▶ Task brief
Include the line with "relative; overflow: hidden;" and every line before it in the entries below, echoed exactly, but not the pictures.

----- Available data -----

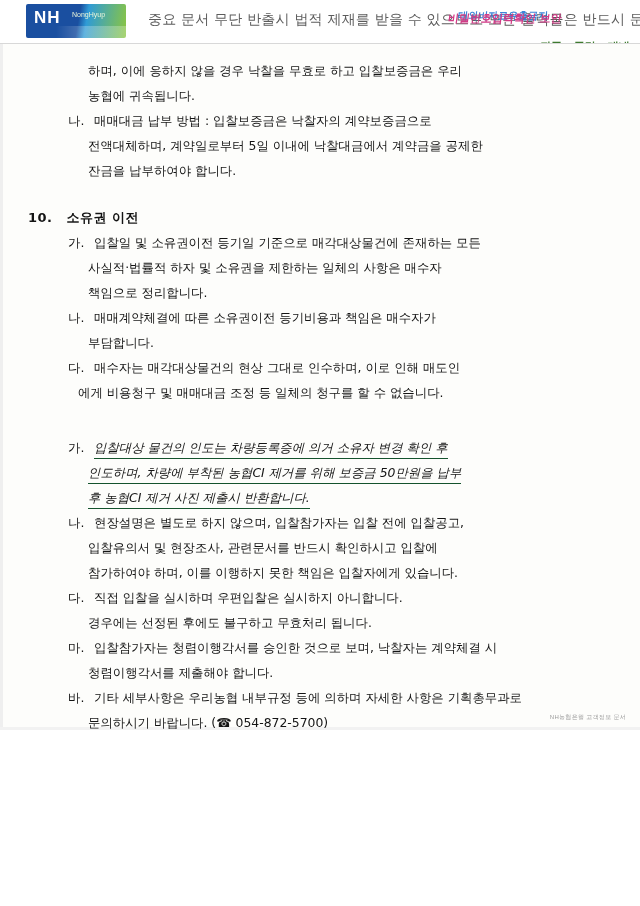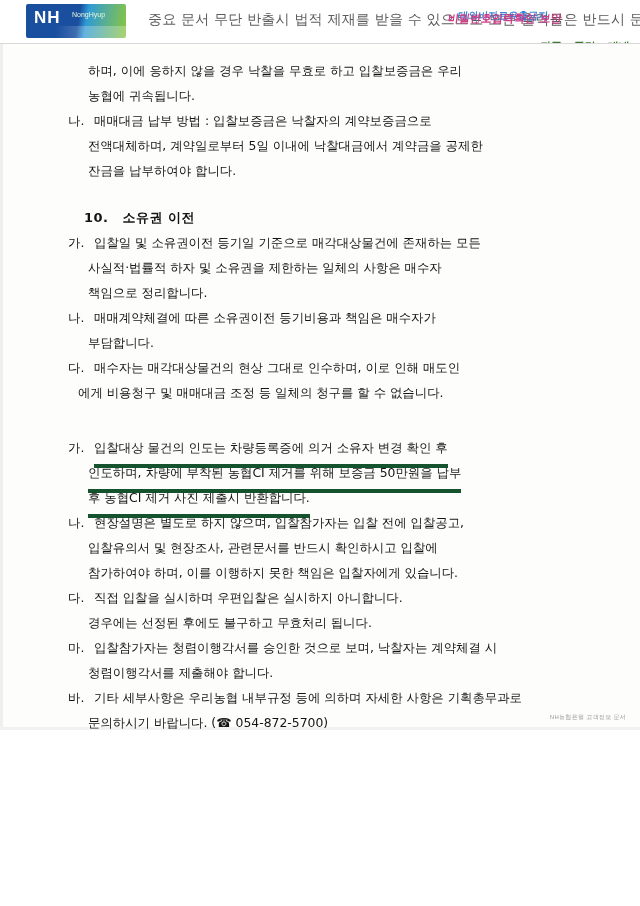--- a/index.html
+++ b/index.html
@@ -131,36 +131,37 @@
     font-size: 12.4px;
     line-height: 25px;
     font-family: "DejaVu Sans", sans-serif;
   }
   .line {
     position: relative;
     white-space: pre;
   }
   .ind-1 { padding-left: 88px; }   
   .ind-lbl { padding-left: 68px; } 
-  .ind-sec { padding-left: 42px; margin-left: 42px; } 
+  .ind-sec { padding-left: 28px; } 
   .ind-flush { padding-left: 70px; margin-left: 8px; }
 
   .sec-head {
     font-weight: bold;
     letter-spacing: .5px;
     font-size: 13px;
   }
   .sec-head .num { margin-right: 14px; }
   .lbl { display: inline-block; width: 26px; }
   .gap-md { height: 22px; }
   .gap-lg { height: 30px; }
 
   .underline {
-    border-bottom: 4px solid #14532d;
-    padding-bottom: 9px;
+    border-bottom: 1px solid #14532d;
+    padding-bottom: 3px;
+    font-style: italic;
   }
 
   .date-line {
     text-align: center;
     padding-right: 34px;
     letter-spacing: 1px;
     font-size: 12.4px;
     margin-top: 26px;
   }
   .signature {

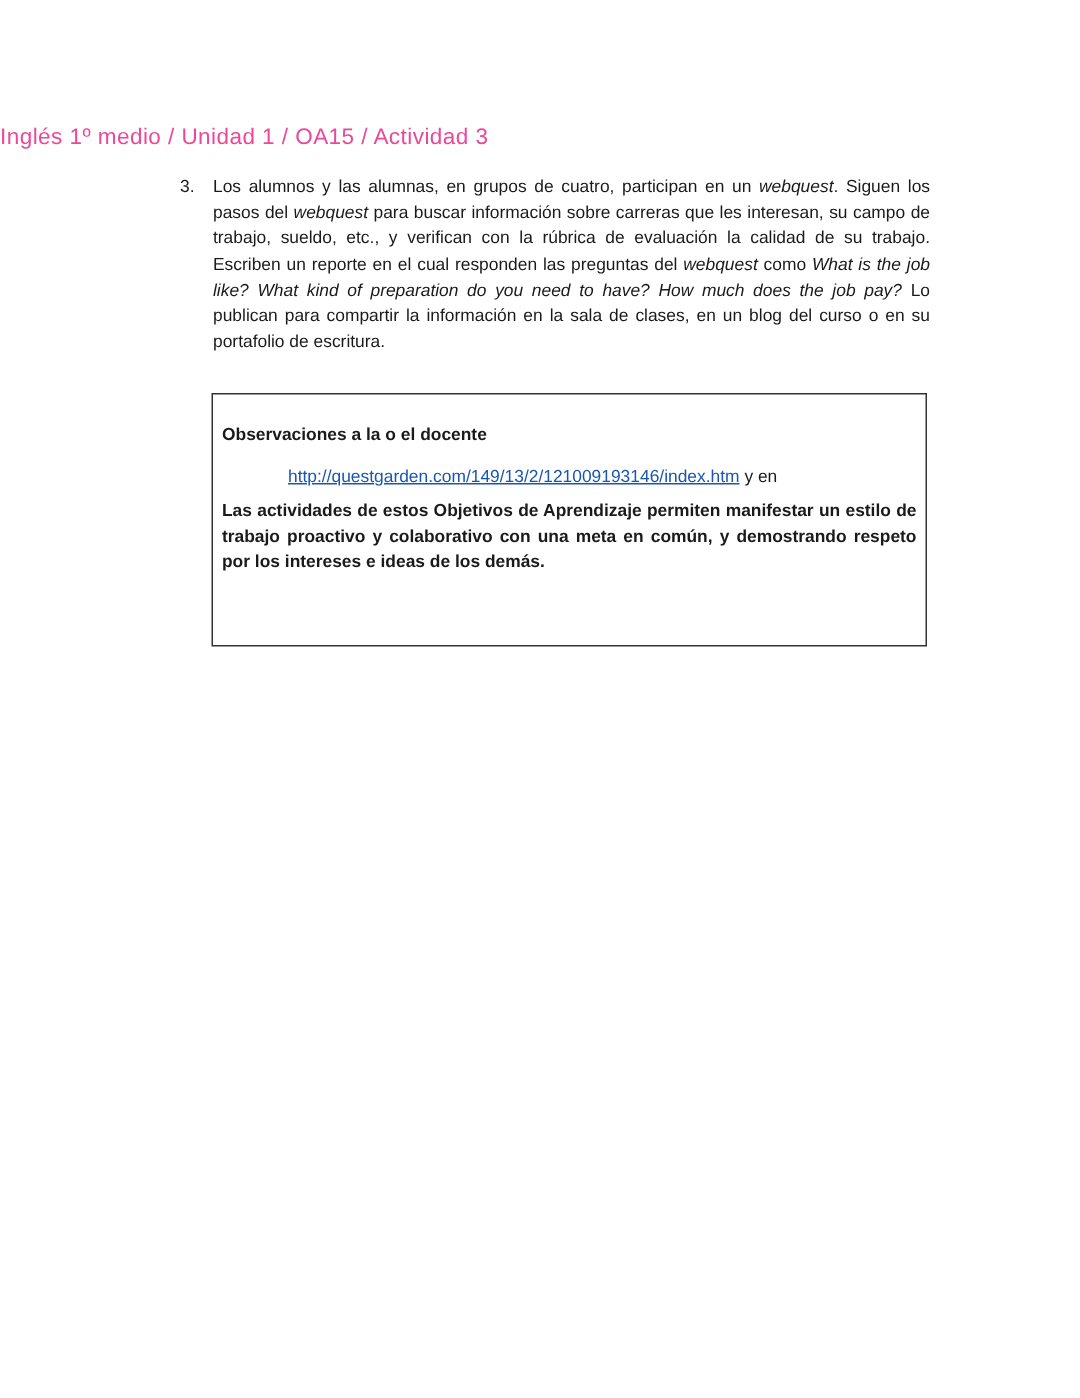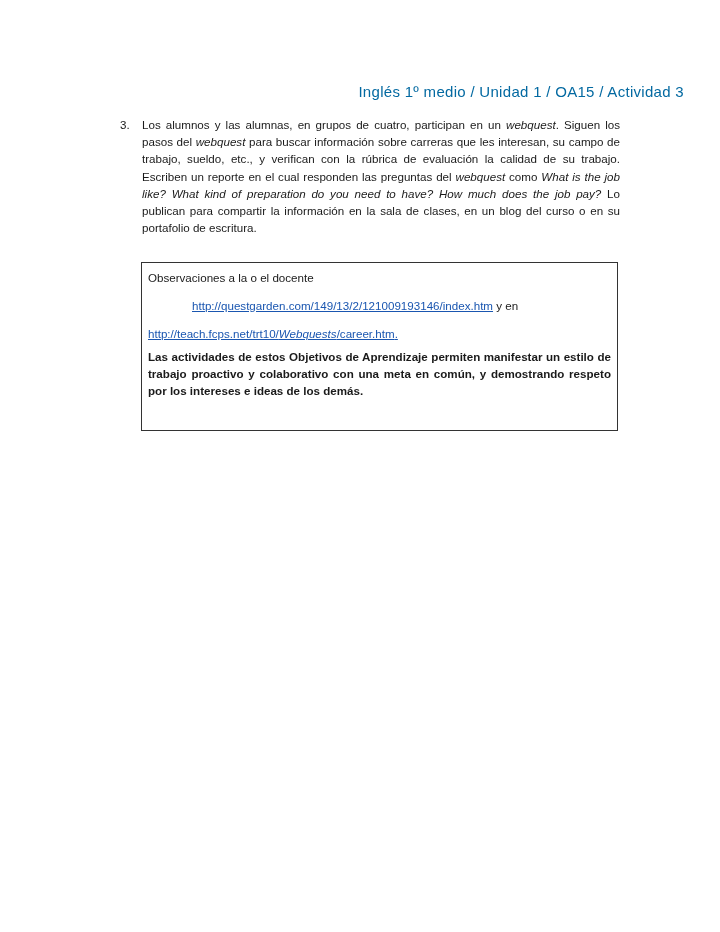--- a/index.html
+++ b/index.html
@@ -1,26 +1,26 @@
 <!DOCTYPE html>
 <html><head>
 <meta charset="utf-8">
 <style>
   html, body { margin: 0; padding: 0; background: #ffffff; }
   body { width: 720px; height: 932px; position: relative; overflow: hidden;
          font-family: "Liberation Sans", "DejaVu Sans", sans-serif; color: #1a1a1a; }
-  .title { position: absolute; top: 83px; left: 0; width: 684px; text-align: right;
-           font-size: 15px; color: #0369a1; letter-spacing: 0.3px; }
+  .title { position: absolute; top: 83px; left: 0; width: 684px; text-align: left;
+           font-size: 15px; color: #ec4899; letter-spacing: 0.3px; }
   .item { position: absolute; top: 116px; left: 120px; width: 500px; font-size: 11.6px; line-height: 17.2px; }
   .item .num { position: absolute; left: 0; top: 0; }
   .item .body { margin-left: 22px; text-align: justify; }
   .box { position: absolute; top: 262px; left: 141px; width: 477px; height: 169px;
          border: 1.5px solid #333; box-sizing: border-box; padding: 2px 6px 0 6px;
          font-size: 11.6px; line-height: 17px; }
-  .box .head { font-weight: normal; margin-top: 4px; }
+  .box .head { font-weight: bold; margin-top: 16px; }
   .box p { margin: 0; }
   .box .p1 { margin-top: 11px; }
   .box .p2 { margin-top: 11px; padding-left: 44px; }
   .box .p3 { margin-top: 11px; }
   .box .p4 { margin-top: 6px; text-align: justify; font-weight: bold; }
   a { color: #1a56b0; text-decoration: underline; }
   i { font-style: italic; }
 </style>
 </head>
 <body>
@@ -30,15 +30,14 @@
 <div class="item">
   <span class="num">3.</span>
   <div class="body">
     <span>Los alumnos y las alumnas, en grupos de cuatro, participan en un </span><i>webquest</i><span>. Siguen los pasos del </span><i>webquest</i><span> para buscar información sobre carreras que les interesan, su campo de trabajo, sueldo, etc., y verifican con la rúbrica de evaluación la calidad de su trabajo. Escriben un reporte en el cual responden las preguntas del </span><i>webquest</i><span> como </span><i>What is the job like? What kind of preparation do you need to have? How much does the job pay?</i><span> Lo publican para compartir la información en la sala de clases, en un blog del curso o en su portafolio de escritura.</span>
   </div>
 </div>
 
 <div class="box">
   <p class="head">Observaciones a la o el docente</p>
   <p class="p2"><a>http://questgarden.com/149/13/2/121009193146/index.htm</a><span> y en</span></p>
-  <p class="p3"><a><span>http://teach.fcps.net/trt10/</span><i>Webquests</i><span>/career.htm</span><span>.</span></a></p>
   <p class="p4">Las actividades de estos Objetivos de Aprendizaje permiten manifestar un estilo de trabajo proactivo y colaborativo con una meta en común, y demostrando respeto por los intereses e ideas de los demás.</p>
 </div>
 
 </body></html>

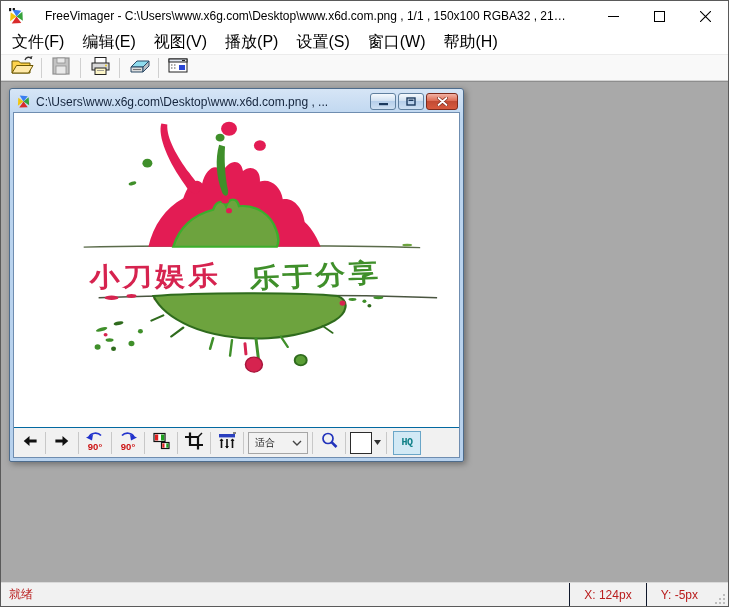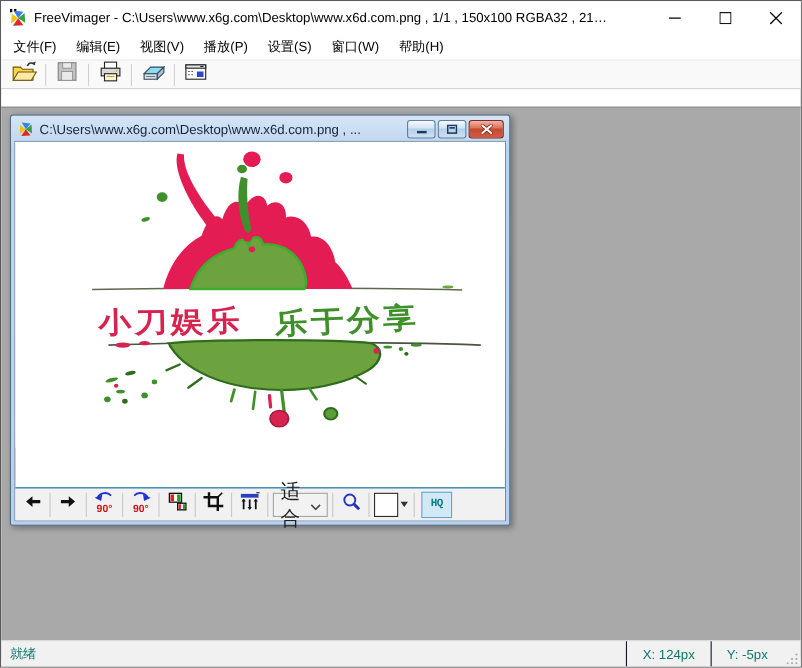--- a/index.html
+++ b/index.html
@@ -8,36 +8,36 @@
 
   .window {
     width:729px; height:607px; position:relative;
     background:#ffffff; border:1px solid #5a5a5a;
     overflow:hidden;
   }
 
   
   .titlebar { height:30px; background:#ffffff; display:flex; align-items:center; padding-left:7px; }
   .app-icon { width:17px; height:17px; display:inline-block; flex:0 0 auto; }
-  .titlebar .title { font-size:12px; color:#000; margin-left:6px; white-space:nowrap; overflow:hidden; }
+  .titlebar .title { font-size:12px; color:#000; margin-left:20px; white-space:nowrap; overflow:hidden; }
   .win-controls { margin-left:auto; display:flex; height:30px; }
   .wbtn { width:46px; height:30px; display:flex; align-items:center; justify-content:center; }
   .wbtn svg { display:block; }
 
   
   .menubar { height:23px; background:#ffffff; display:flex; align-items:center; padding-left:2px; }
-  .menu-item { font-size:12px; color:#000; padding:4px 9px; cursor:default;text-align:right; }
+  .menu-item { font-size:16px; color:#000; padding:4px 9px; cursor:default;text-align:right; }
 
   
   .toolbar { height:27px; background:#f9f9f9; border-top:1px solid #ececec; border-bottom:1px solid #d4d4d4; display:flex; align-items:center; padding-left:7px; }
   .tool-btn { width:28px; height:24px; display:flex; align-items:center; justify-content:center; }
   .tool-sep { width:1px; height:20px; background:#d0d0d0; margin:0 5px; }
 
   
-  .mdi { position:absolute; left:0; top:96px; width:727px; height:503px; background:#a9a9a9; border-top:1px solid #8d8d8d; }
+  .mdi { position:absolute; left:0; top:80px; width:727px; height:503px; background:#a9a9a9; border-top:1px solid #8d8d8d; }
 
   
   .child {
     position:absolute; left:8px; top:6px; width:455px; height:374px;
     background:linear-gradient(#d6e5f6, #bcd5ef 30px, #b7d1ed);
     border:1px solid #4e6c8c; border-radius:3px 3px 2px 2px;
     box-shadow:2px 2px 6px rgba(0,0,0,.35);
     padding:2px 3px 3px 3px;
   }
   .child-titlebar { height:21px; display:flex; align-items:center; padding:0 2px 0 3px; }
@@ -55,40 +55,40 @@
   }
   .child-body { border:1px solid #6f8db0; background:#fff; height:calc(100% - 21px); display:flex; flex-direction:column; }
   .image-area { flex:1; background:#ffffff; overflow:hidden; }
   .image-area svg { display:block; width:100%; height:100%; }
 
   
   .child-toolbar { height:30px; background:#f1f1f1; border-top:1px solid #0369a1; display:flex; align-items:center; padding:0 3px;margin-top:36px; }
   .tbtn { width:24px; height:24px; display:flex; align-items:center; justify-content:center; }
   .tsep { width:1px; height:22px; background:#c8c8c8; margin:0 4px; }
   .zoom-select {
-    width:50px; height:22px; background:#f2f2f2; border:1px solid #a6a6a6;
-    display:flex; align-items:center; font-size:18px; color:#222; padding-left:6px;
+    width:60px; height:22px; background:#f2f2f2; border:1px solid #a6a6a6;
+    display:flex; align-items:center; font-size:10px; color:#222; padding-left:6px;
   }
   .zoom-select .chev { margin-left:auto; margin-right:5px; }
   .swatch-group { display:flex; align-items:center; }
   .swatch { width:22px; height:22px; background:#fff; border:1px solid #2c2c2c; }
   .swatch-arrow { width:10px; display:flex; justify-content:center; }
   .hq-btn {
     width:28px; height:24px; margin-left:2px;
     background:#d2e9f5; border:1px solid #6aa6c8;
     display:flex; align-items:center; justify-content:center;
     font-size:10px; font-weight:bold; color:#0e7f86; letter-spacing:-0.5px;
     font-family:"Liberation Mono","DejaVu Sans Mono",monospace;
   }
 
   
   .statusbar {
     position:absolute; left:0; bottom:0; width:727px; height:24px;
     background:#f1f1f1; border-top:1px solid #dadada;
-    display:flex; align-items:center; font-size:12px; color:#0f766e;
+    display:flex; align-items:center; font-size:12px; color:#b91c1c;
   }
   .statusbar .ready { padding-left:8px; flex:1; }
   .status-cell { border-left:1px solid #0f172a; height:100%; display:flex; align-items:center; padding:0 14px; }
   .grip { width:16px; height:100%; display:flex; align-items:flex-end; justify-content:flex-end; padding:0 2px 2px 0; }
 </style>
 </head>
 <body>
 
 <div class="window">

-----

▶ Exercise solution
--- a/index.html
+++ b/index.html
@@ -131,36 +131,37 @@
     font-size: 12.4px;
     line-height: 25px;
     font-family: "DejaVu Sans", sans-serif;
   }
   .line {
     position: relative;
     white-space: pre;
   }
   .ind-1 { padding-left: 88px; }   
   .ind-lbl { padding-left: 68px; } 
-  .ind-sec { padding-left: 42px; margin-left: 42px; } 
+  .ind-sec { padding-left: 28px; } 
   .ind-flush { padding-left: 70px; margin-left: 8px; }
 
   .sec-head {
     font-weight: bold;
     letter-spacing: .5px;
     font-size: 13px;
   }
   .sec-head .num { margin-right: 14px; }
   .lbl { display: inline-block; width: 26px; }
   .gap-md { height: 22px; }
   .gap-lg { height: 30px; }
 
   .underline {
-    border-bottom: 4px solid #14532d;
-    padding-bottom: 9px;
+    border-bottom: 1px solid #14532d;
+    padding-bottom: 3px;
+    font-style: italic;
   }
 
   .date-line {
     text-align: center;
     padding-right: 34px;
     letter-spacing: 1px;
     font-size: 12.4px;
     margin-top: 26px;
   }
   .signature {

--- a/index.html
+++ b/index.html
@@ -1,26 +1,26 @@
 <!DOCTYPE html>
 <html><head>
 <meta charset="utf-8">
 <style>
   html, body { margin: 0; padding: 0; background: #ffffff; }
   body { width: 720px; height: 932px; position: relative; overflow: hidden;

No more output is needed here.